◆ Dataset excerpts

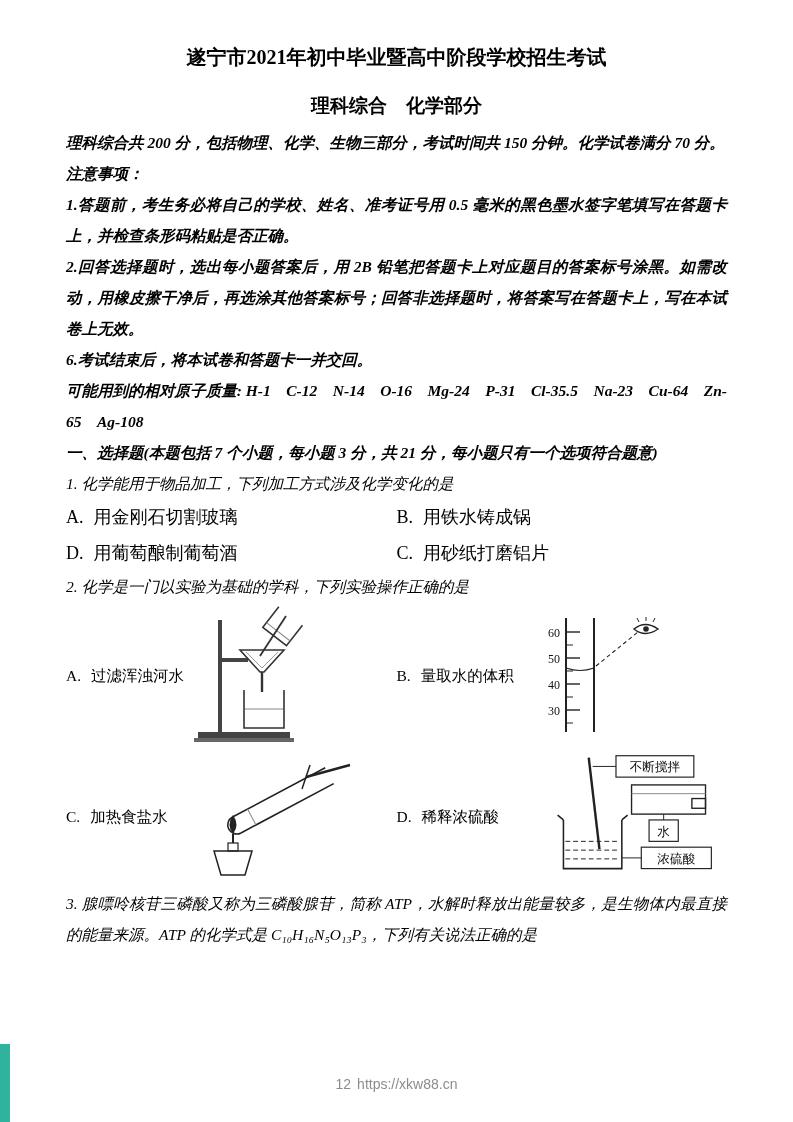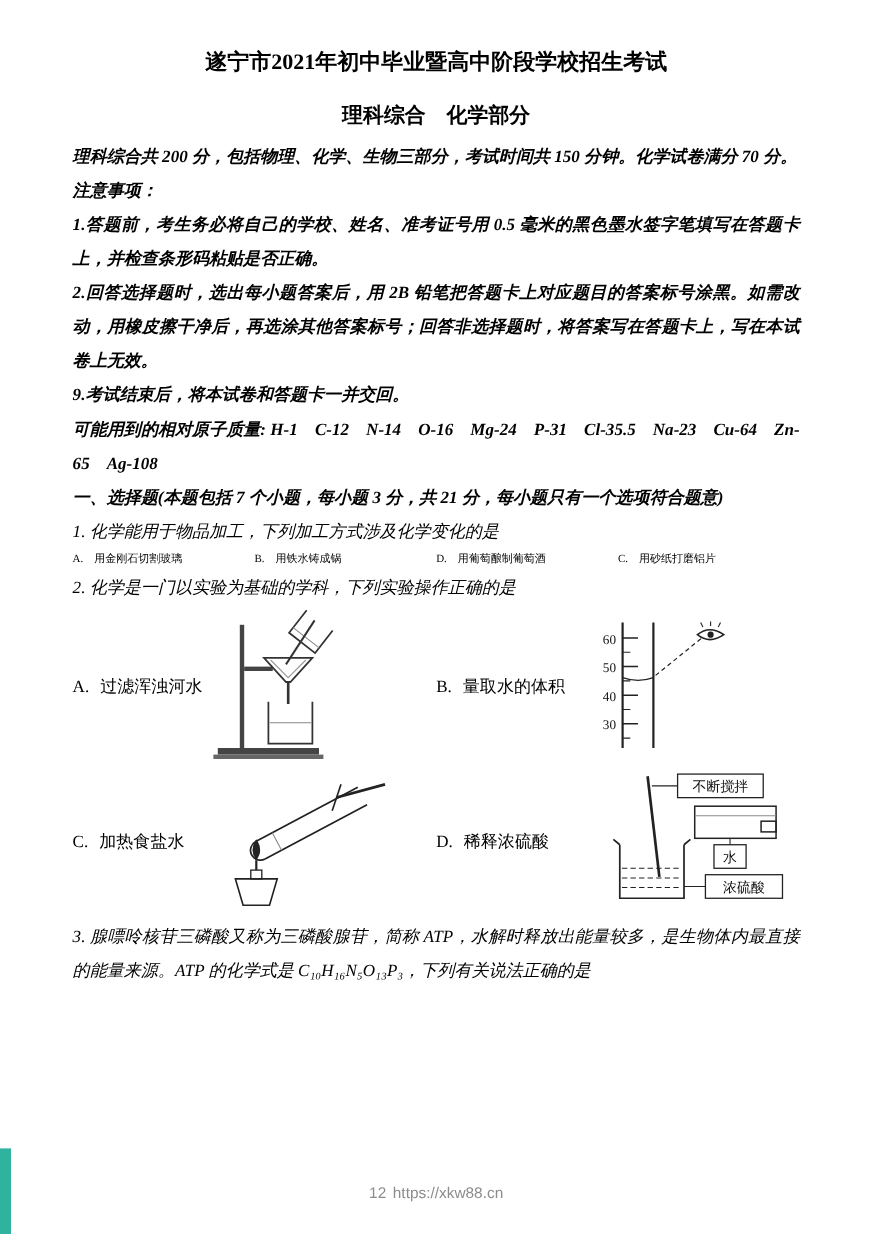--- a/index.html
+++ b/index.html
@@ -86,7 +86,7 @@
     <p class="para bold">注意事项：</p>
     <p class="para bold">1.答题前，考生务必将自己的学校、姓名、准考证号用 0.5 毫米的黑色墨水签字笔填写在答题卡上，并检查条形码粘贴是否正确。</p>
     <p class="para bold">2.回答选择题时，选出每小题答案后，用 2B 铅笔把答题卡上对应题目的答案标号涂黑。如需改动，用橡皮擦干净后，再选涂其他答案标号；回答非选择题时，将答案写在答题卡上，写在本试卷上无效。</p>
-    <p class="para bold">9.考试结束后，将本试卷和答题卡一并交回。</p>
+    <p class="para bold">6.考试结束后，将本试卷和答题卡一并交回。</p>
 
     <p class="para bold">
       <span>可能用到的相对原子质量:</span>

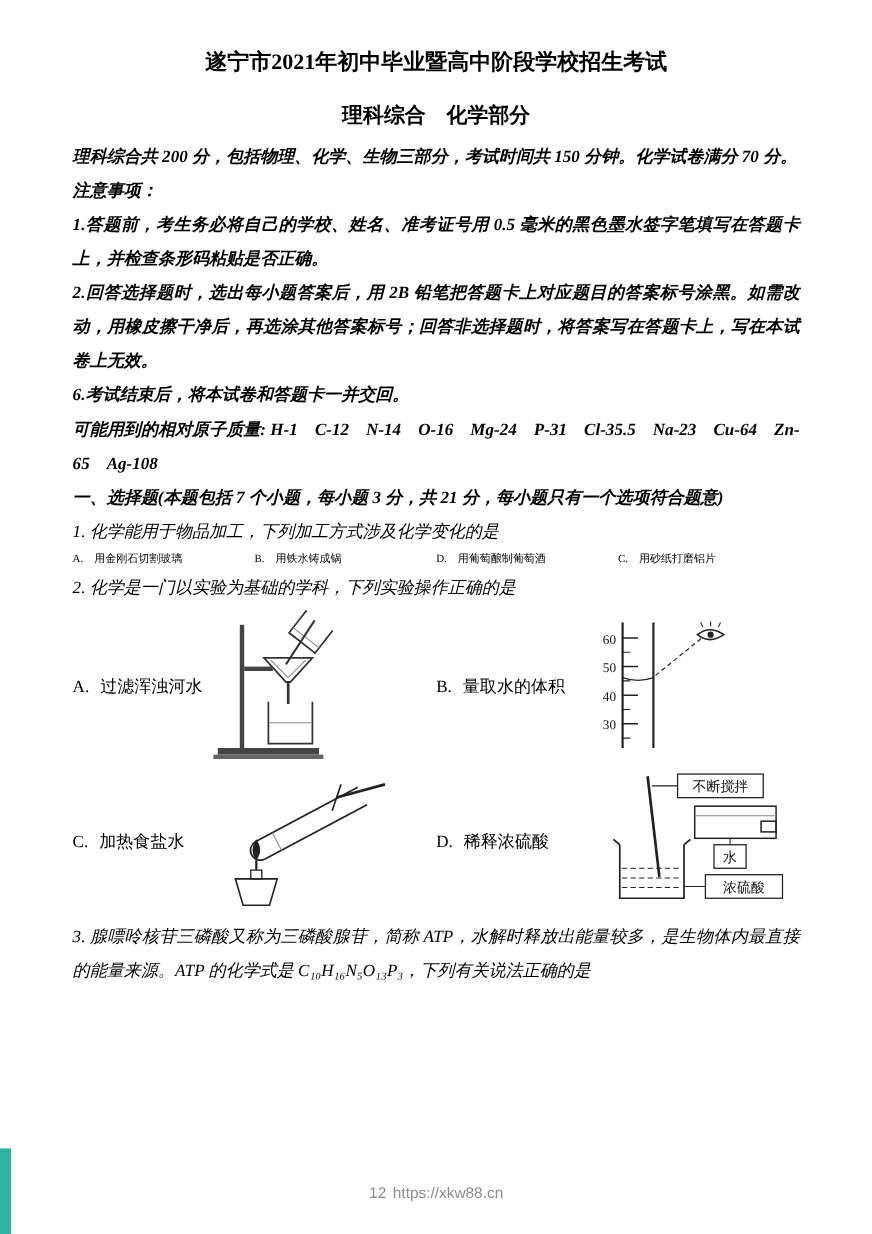--- a/index.html
+++ b/index.html
@@ -38,8 +38,8 @@
   .mt6 { margin-top: 6px; }
   .opt-grid {
     display: grid;
-    grid-template-columns: 1fr 1fr 1fr 1fr;
-    font-size: 10px;
+    grid-template-columns: 1fr 1fr;
+    font-size: 18px;
     line-height: 2.0;
   }
   .opt-label { margin-right: 10px; }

◆ Your assignment
Locate the lines above that contain "class" and copy them.

◆ Solution to this task
     <p class="para bold">注意事项：</p>
     <p class="para bold">1.答题前，考生务必将自己的学校、姓名、准考证号用 0.5 毫米的黑色墨水签字笔填写在答题卡上，并检查条形码粘贴是否正确。</p>
     <p class="para bold">2.回答选择题时，选出每小题答案后，用 2B 铅笔把答题卡上对应题目的答案标号涂黑。如需改动，用橡皮擦干净后，再选涂其他答案标号；回答非选择题时，将答案写在答题卡上，写在本试卷上无效。</p>
-    <p class="para bold">9.考试结束后，将本试卷和答题卡一并交回。</p>
+    <p class="para bold">6.考试结束后，将本试卷和答题卡一并交回。</p>
     <p class="para bold">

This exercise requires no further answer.